To investigate, we looked at the mean complexity ratings of images containing each category. PASCAL VOC images contain multiple annotated objects (min: 1, max: 56, mean: 2.8), each with a bounding box. We first calculated the mean complexity ratings of all images containing an object belonging to a particular category.

Many of the objects present are very small, and images often contain one object which is much larger than the others. To investigate the influence of these larger objects, we isolated in each image the object with the largest bounding box, referring to it as the ‘central object’ and to the rest as ‘background objects’. We then re-calculated the mean complexity scores, considering an image to contain a particular category only if that object was present as a central object. Finally, we looked at the mean complexity scores for groups of images containing a particular category, but not as the central object (i.e. in the background).

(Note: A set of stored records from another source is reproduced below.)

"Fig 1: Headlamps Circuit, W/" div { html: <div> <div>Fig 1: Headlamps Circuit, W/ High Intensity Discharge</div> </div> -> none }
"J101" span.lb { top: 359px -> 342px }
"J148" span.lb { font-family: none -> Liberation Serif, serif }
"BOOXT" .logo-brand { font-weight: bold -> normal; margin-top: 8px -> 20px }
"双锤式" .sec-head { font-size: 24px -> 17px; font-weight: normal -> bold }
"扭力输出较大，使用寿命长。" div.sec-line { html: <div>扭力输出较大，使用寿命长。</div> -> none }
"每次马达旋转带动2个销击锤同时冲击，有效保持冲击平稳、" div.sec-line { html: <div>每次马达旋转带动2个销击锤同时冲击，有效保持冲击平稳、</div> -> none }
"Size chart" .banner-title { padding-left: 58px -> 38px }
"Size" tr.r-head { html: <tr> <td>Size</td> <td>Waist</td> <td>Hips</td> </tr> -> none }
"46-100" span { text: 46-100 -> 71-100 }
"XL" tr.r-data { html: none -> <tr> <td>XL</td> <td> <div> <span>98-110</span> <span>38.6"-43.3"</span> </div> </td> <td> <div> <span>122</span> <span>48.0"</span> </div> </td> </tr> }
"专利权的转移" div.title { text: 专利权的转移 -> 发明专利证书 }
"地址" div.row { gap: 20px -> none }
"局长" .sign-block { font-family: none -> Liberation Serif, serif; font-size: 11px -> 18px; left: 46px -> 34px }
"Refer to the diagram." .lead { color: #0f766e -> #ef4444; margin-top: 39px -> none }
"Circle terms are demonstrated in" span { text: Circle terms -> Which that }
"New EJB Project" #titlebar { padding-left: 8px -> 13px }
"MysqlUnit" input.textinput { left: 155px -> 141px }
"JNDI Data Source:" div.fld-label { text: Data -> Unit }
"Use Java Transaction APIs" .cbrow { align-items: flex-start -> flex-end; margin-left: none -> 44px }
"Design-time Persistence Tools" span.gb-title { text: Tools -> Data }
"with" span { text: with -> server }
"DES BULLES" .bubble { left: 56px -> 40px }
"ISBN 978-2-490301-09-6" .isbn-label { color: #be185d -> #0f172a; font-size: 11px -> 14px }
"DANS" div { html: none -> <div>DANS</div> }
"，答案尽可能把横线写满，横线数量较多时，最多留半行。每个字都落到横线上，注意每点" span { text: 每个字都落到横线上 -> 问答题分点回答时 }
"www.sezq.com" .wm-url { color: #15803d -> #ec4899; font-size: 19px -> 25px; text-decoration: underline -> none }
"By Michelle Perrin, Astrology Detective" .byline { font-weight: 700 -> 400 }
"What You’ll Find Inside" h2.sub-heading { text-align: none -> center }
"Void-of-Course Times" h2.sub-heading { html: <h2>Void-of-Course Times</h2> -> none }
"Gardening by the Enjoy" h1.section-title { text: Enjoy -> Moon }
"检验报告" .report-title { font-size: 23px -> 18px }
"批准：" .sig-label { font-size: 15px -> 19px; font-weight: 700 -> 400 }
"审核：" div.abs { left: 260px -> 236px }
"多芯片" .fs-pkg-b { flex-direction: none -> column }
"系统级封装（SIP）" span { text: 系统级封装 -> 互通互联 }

Figure 4 shows the mean complexity scores by object class, along with counts for the images in each set. For each object class, the set of images with that class in the background had higher mean complexity than the set of images with that class as a central object; the set of images with that class present anywhere has a mean complexity score between those two values (because it is their mean). Object classes thus appear in slightly higher-complexity images when they are in the background. This may be owing to an object in the background having a greater likelihood of appearing in conjunction with other objects, increasing scene complexity.

It is possible that there are also some effects reflecting photographers’ framing tendencies. For example, images containing cats may often be less complex owing to a tendency to depict cats alone and centrally in the frame, and dining tables are perhaps more likely to appear in conjunction with multiple other objects. However, the large distributions of complexity scores within object classes show that object class does not fully determine complexity.

To further assess whether the object class information in the PASCAL VOC taggings is informative for complexity prediction, we predicted each image’s complexity in various ways from the object taggings, then correlated the results with perceived complexity ratings. For each object class, we calculated the mean complexity of images containing that class and used it directly to predict individual image complexities. Results are shown in table 3; mean class complexities were better correlated with perceived ratings than summed class complexities, suggesting an integrative rather than an additive process. The best-performing model was an SVR trained on object count vectors.

Table 3.

Correlations with perceived complexity ratings of predictions from the PASCAL VOC object taggings. (We predict complexity as the mean rating of images containing the biggest object; the sum of the mean complexities for image sets containing each object class in the current image; the mean of the same; the sum of the mean complexities for image sets containing each object class in the background of the current image; the mean of the same; the number of tagged objects in the image; a support vector regression (SVR) on the object presence vectors (0 for absent, 1 for present); and an SVR on the object count vectors. SVR accuracy was evaluated on a 10% held-back validation set.)

model	r
biggest object	0.42
all objects (sum)	0.42
all objects (mean)	0.45
background objects only (sum)	0.38
background objects only (mean)	0.43
number of tagged objects	0.40
SVR output from object presence vectors	0.49
SVR output from object count vectors	0.56

Open in a new tab

3.7. Complexity and visual search reaction time

We compared complexity ratings to human visual search RTs obtained by Ionescu et al. [50]; there was a fairly low correlation between the two sets of scores (r = 0.37). This is not surprising because the two tasks (judgements of complexity and search for a particular object) were very different. Correlations of this size are typically found among different tasks which share a common cognitive factor, specifically one that relates to the perceptual processing demands of the task [52,53].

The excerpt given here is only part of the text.